Because ZoomBoy was ALL ALONE.

All. Alone.

Alone. All by himself. HIs father was working on the car. Nobody to talk to. All. Alone.

Except for coming in to talk to me every five minutes until I curled up into a miserable achy ball and begged him to, for the love of holy Jebus and Sexually Inexperienced Mary, PLEASE go away.

He did, and I did get that nap-- but it was about an hour longer than I'd planned to make up for the unscheduled stops. I woke up feeling better and that's something, but I'm way more tired than I should be right now and I have (I repeat) so. Much. To do.


I should have had acres of time to write and do work this weekend--I SHOULD have. I expected to stay out late Friday-- we took Squish and her friends to Chinese food, and then we went to the movies. I FINALLY got to see Black Panther, and Squish & Co. got to see Island of Dogs. A good time was had by all and there was even a sleepover last night and that's good too.

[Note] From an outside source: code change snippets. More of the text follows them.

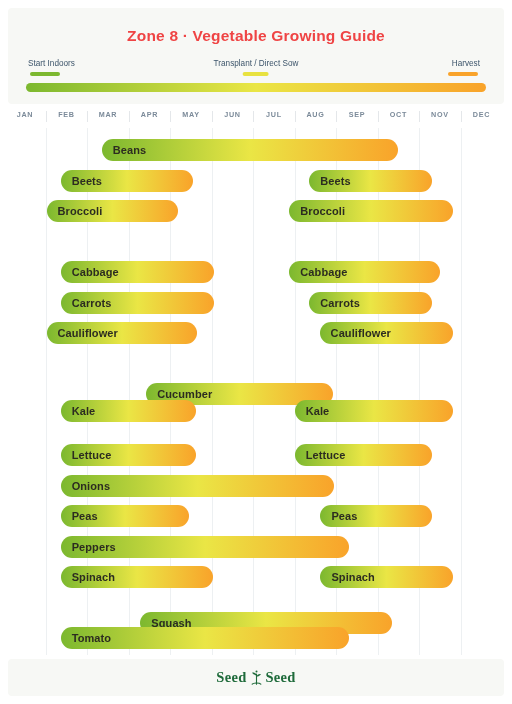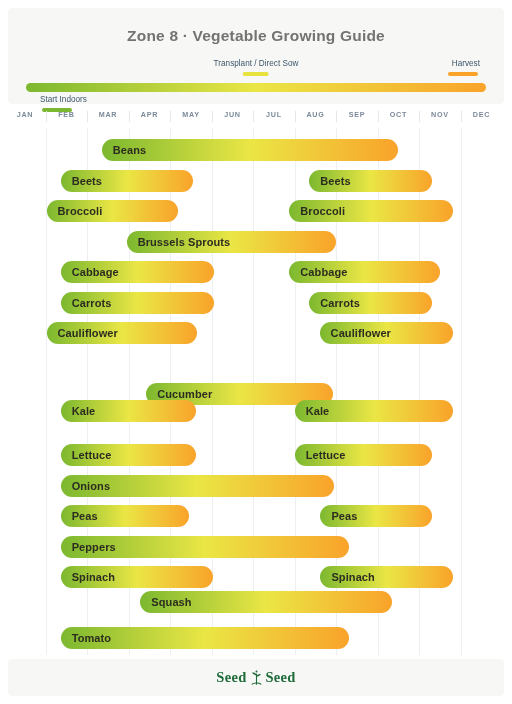--- a/index.html
+++ b/index.html
@@ -44,7 +44,7 @@
     text-align: center;
     font-size: 15.5px;
     font-weight: bold;
-    color: #737373;
+    color: #ef4444;
     letter-spacing: 0.2px;
   }
 

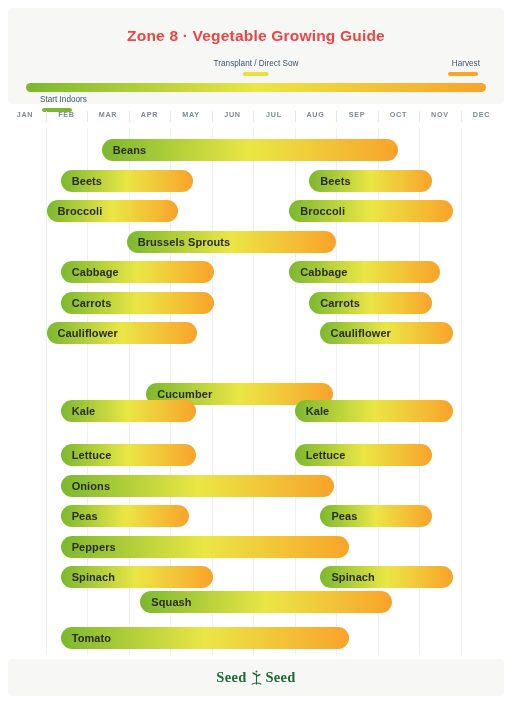--- a/index.html
+++ b/index.html
@@ -69,7 +69,7 @@
     border-radius: 2px;
     margin-top: 3px;
   }
-  .legend-start { left: 16px; text-align: left; margin-top: 36px; }
+  .legend-start { left: 4px; text-align: left; }
   .legend-start .lg-swatch { width: 30px; margin-left: 2px; }
   .legend-mid { left: 50%; transform: translateX(-50%); text-align: center; }
   .legend-mid .lg-swatch { width: 26px; margin: 3px auto 0; }

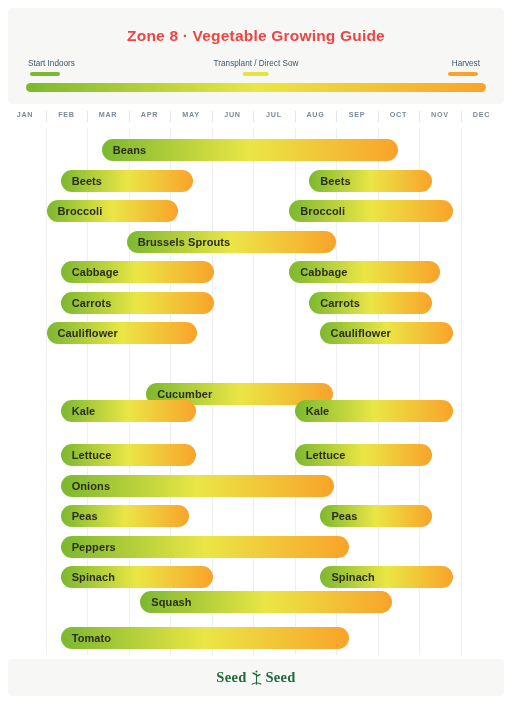--- a/index.html
+++ b/index.html
@@ -267,11 +267,6 @@
           <span class="bar-label">Broccoli</span>
         </div>
       </div>
-      <div class="row" style="top: 99.5px;">
-        <div class="bar" style="left: 126.625px; width: 209.575px; background: linear-gradient(to right, rgb(124, 184, 47) 0%, rgb(234, 230, 69) 50%, rgb(249, 163, 42) 100%);">
-          <span class="bar-label">Brussels Sprouts</span>
-        </div>
-      </div>
       <div class="row" style="top: 130px; padding-left: 24px;">
         <div class="bar" style="left: 60.64px; width: 153.55px; background: linear-gradient(to right, rgb(124, 184, 47) 0%, rgb(234, 230, 69) 50%, rgb(249, 163, 42) 100%);">
           <span class="bar-label">Cabbage</span>

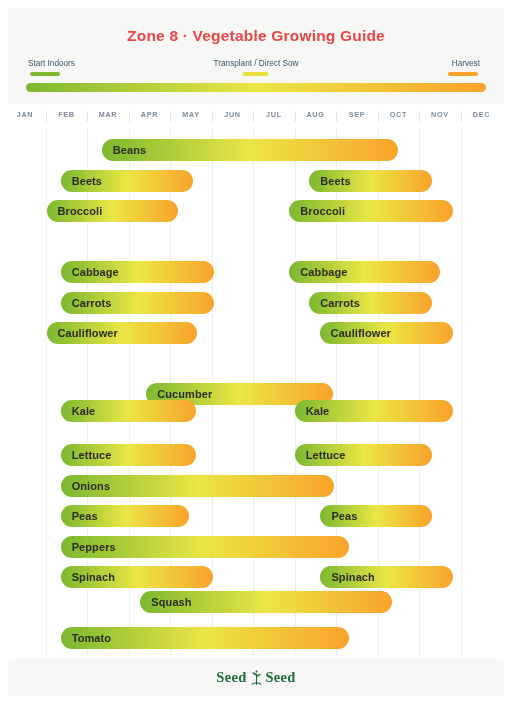--- a/index.html
+++ b/index.html
@@ -338,7 +338,7 @@
           <span class="bar-label">Spinach</span>
         </div>
       </div>
-      <div class="row" style="top: 460px;">
+      <div class="row" style="top: 481px;">
         <div class="bar" style="left: 140.32px; width: 251.905px; background: linear-gradient(to right, rgb(124, 184, 47) 0%, rgb(234, 230, 69) 50%, rgb(249, 163, 42) 100%);">
           <span class="bar-label">Squash</span>
         </div>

But the rest of my weekend was eaten, it felt like, by unexpected trips to Camp Ragnarok and the surprise benefits of rolling around on the ground and trying not to bleed and fart and failing sadly on both counts.

The good news is, now that the hormones have faded, when I'm done writing I can curl up next to my Mate with a good heart and fall asleep tonight.

After I take some Motrin, of course.